*** Block opens ***

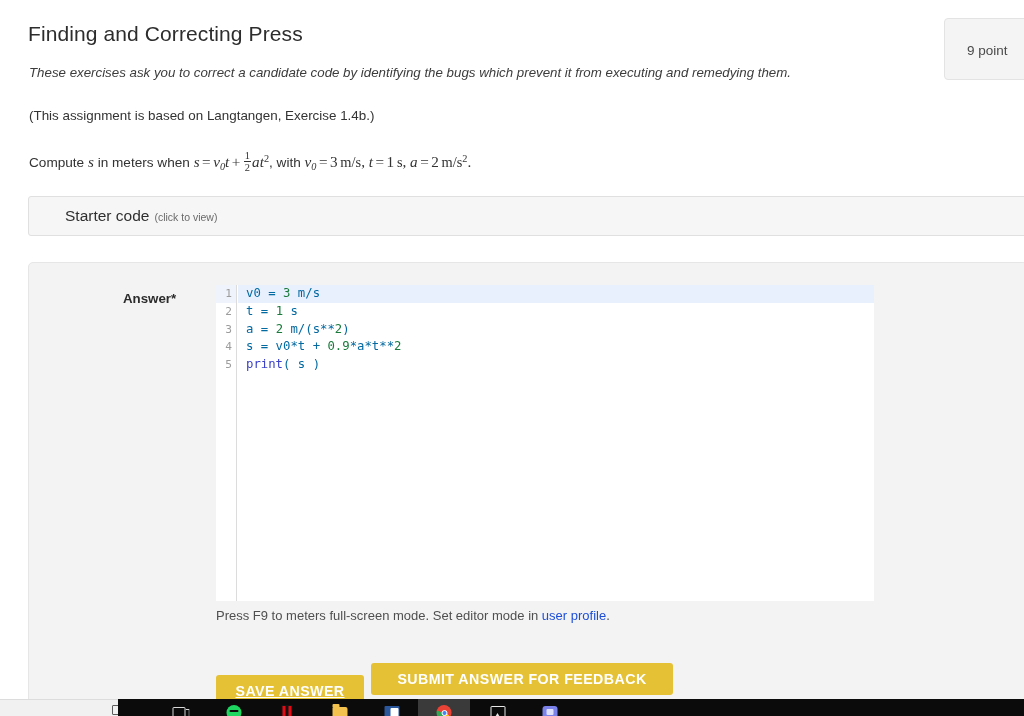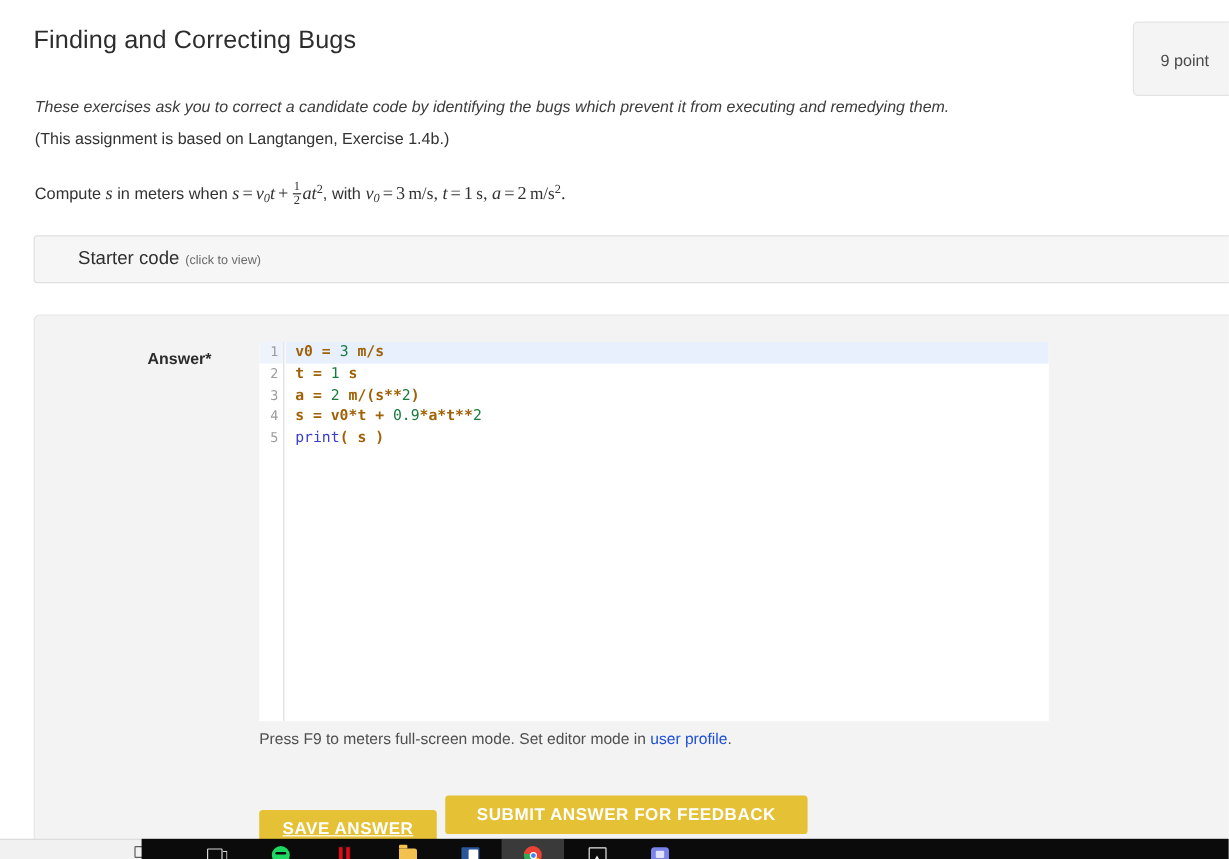"Finding and Correcting Bugs" div.page-title { text: Bugs -> Press }
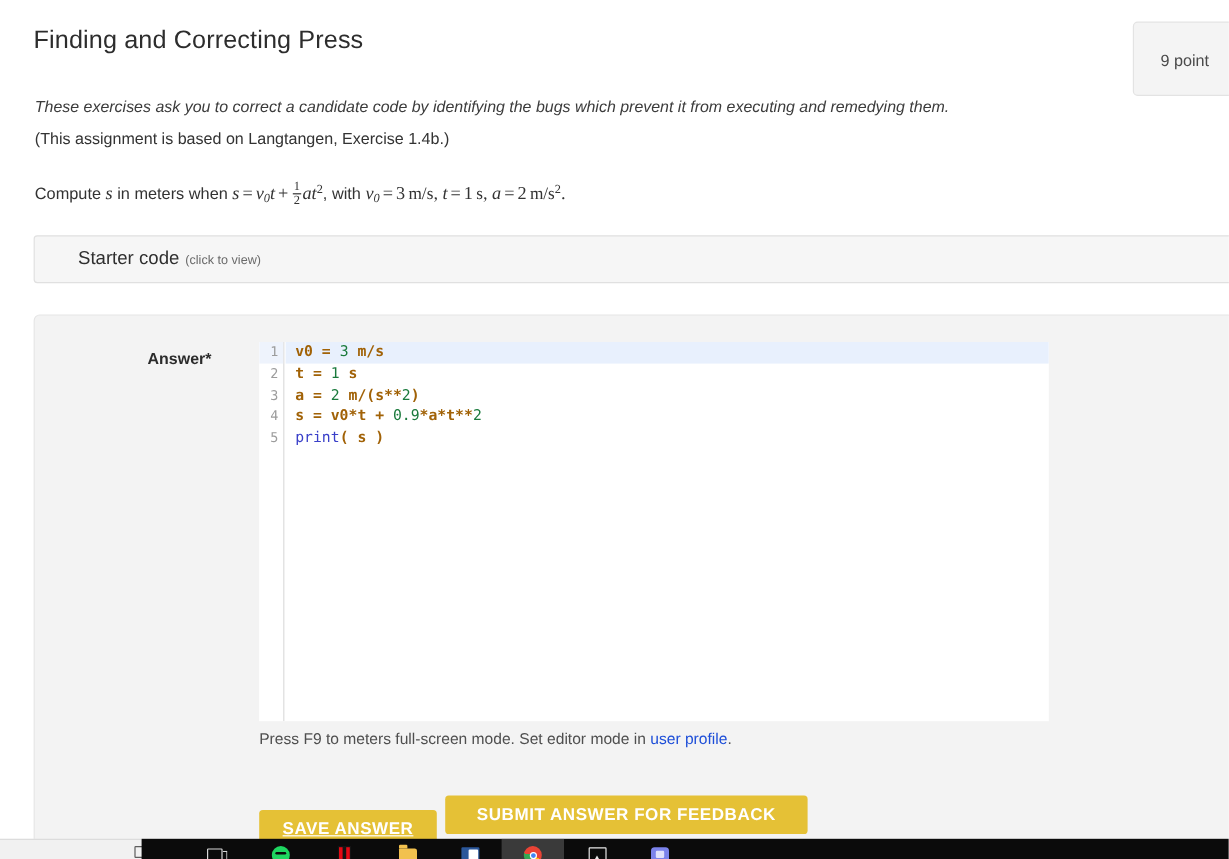"These exercises ask you to" .intro-italic { margin-top: 16px -> none }
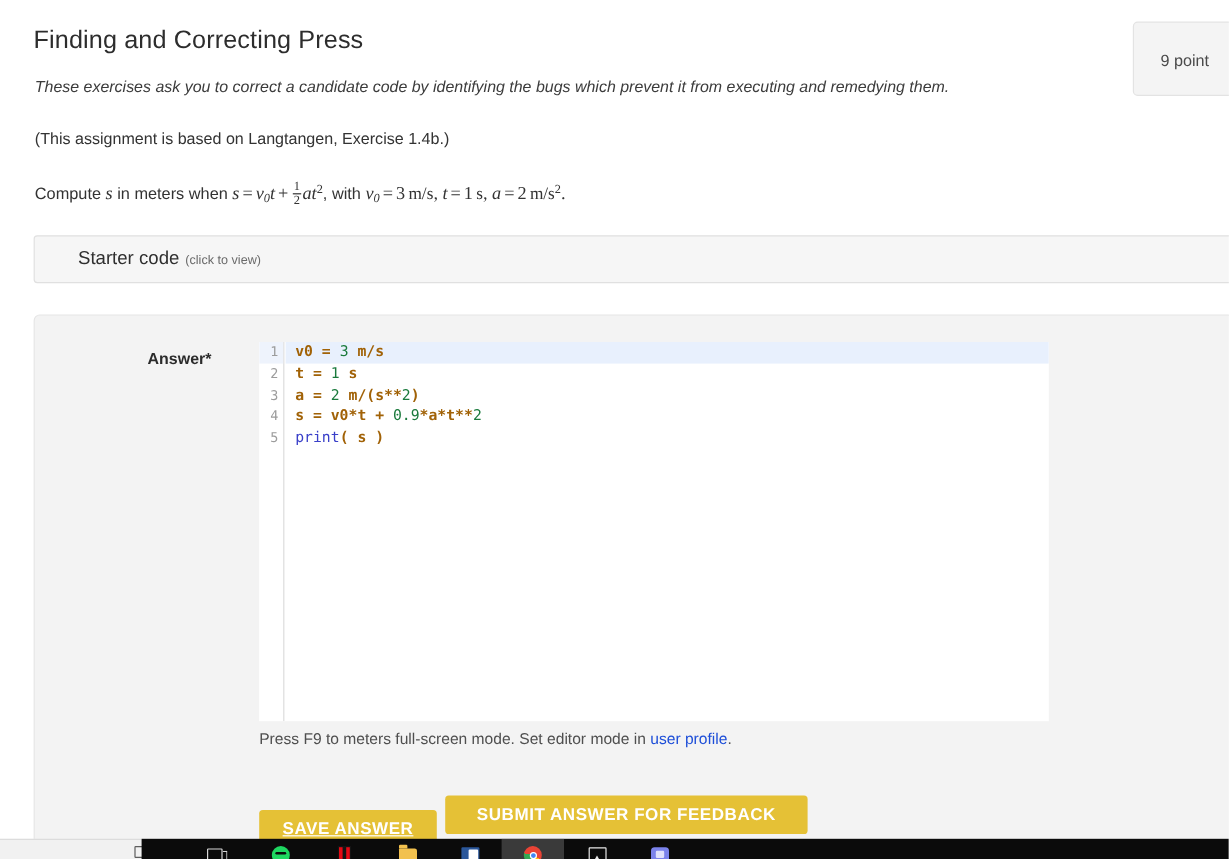"v0 =" .tok-op { color: #a16207 -> #0369a1; font-weight: bold -> none }
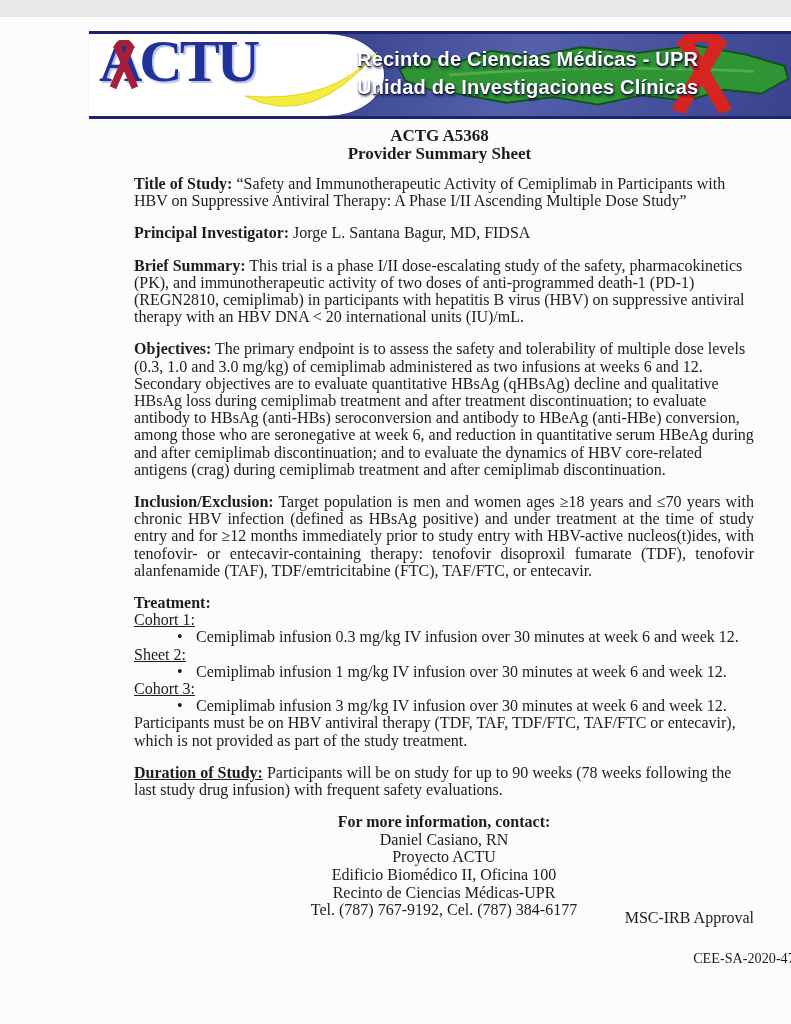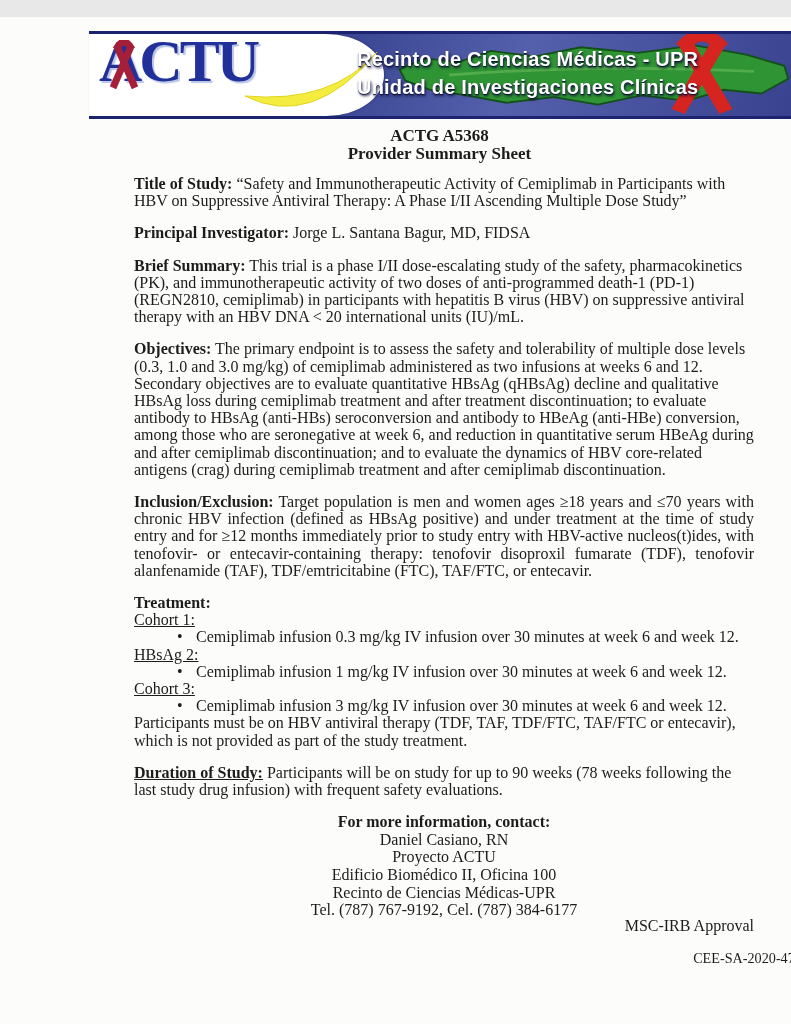"HBsAg 2:" div.cohort-label { text: HBsAg -> Sheet }
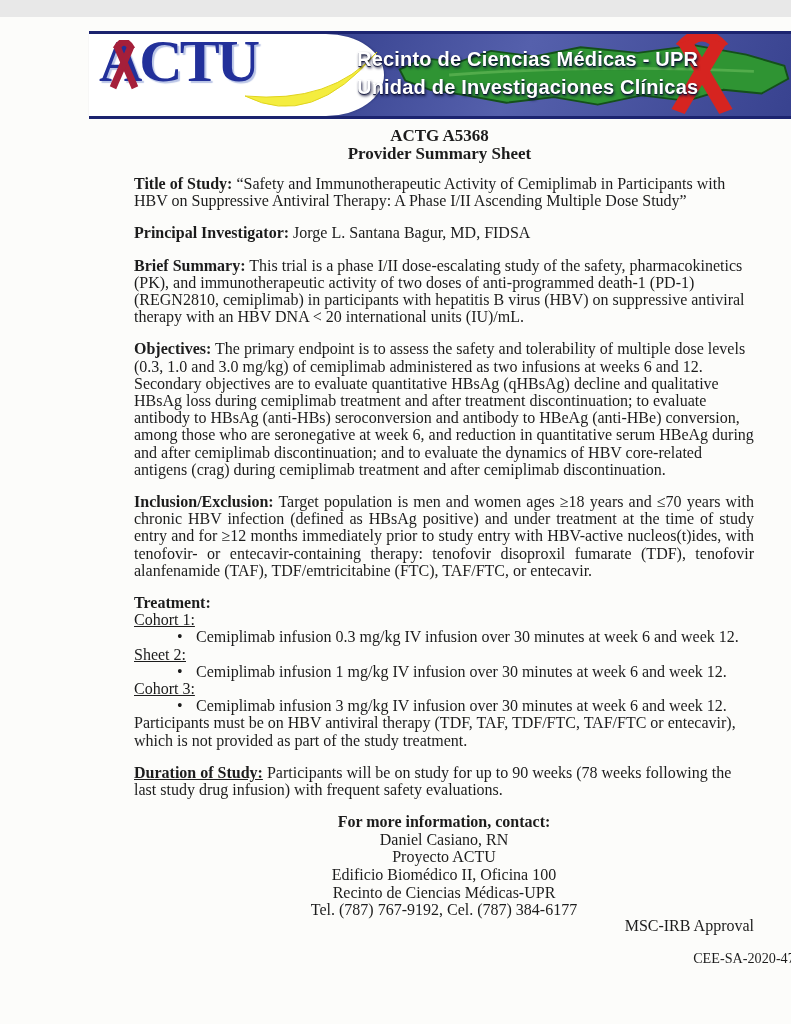"MSC-IRB Approval" .approval { top: 16px -> 8px }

*** Block closes ***

Transcribe all the lines above exactly; any image among them is skipped.

"Finding and Correcting Bugs" div.page-title { text: Bugs -> Press }
"These exercises ask you to" .intro-italic { margin-top: 16px -> none }
"v0 =" .tok-op { color: #a16207 -> #0369a1; font-weight: bold -> none }
"HBsAg 2:" div.cohort-label { text: HBsAg -> Sheet }
"MSC-IRB Approval" .approval { top: 16px -> 8px }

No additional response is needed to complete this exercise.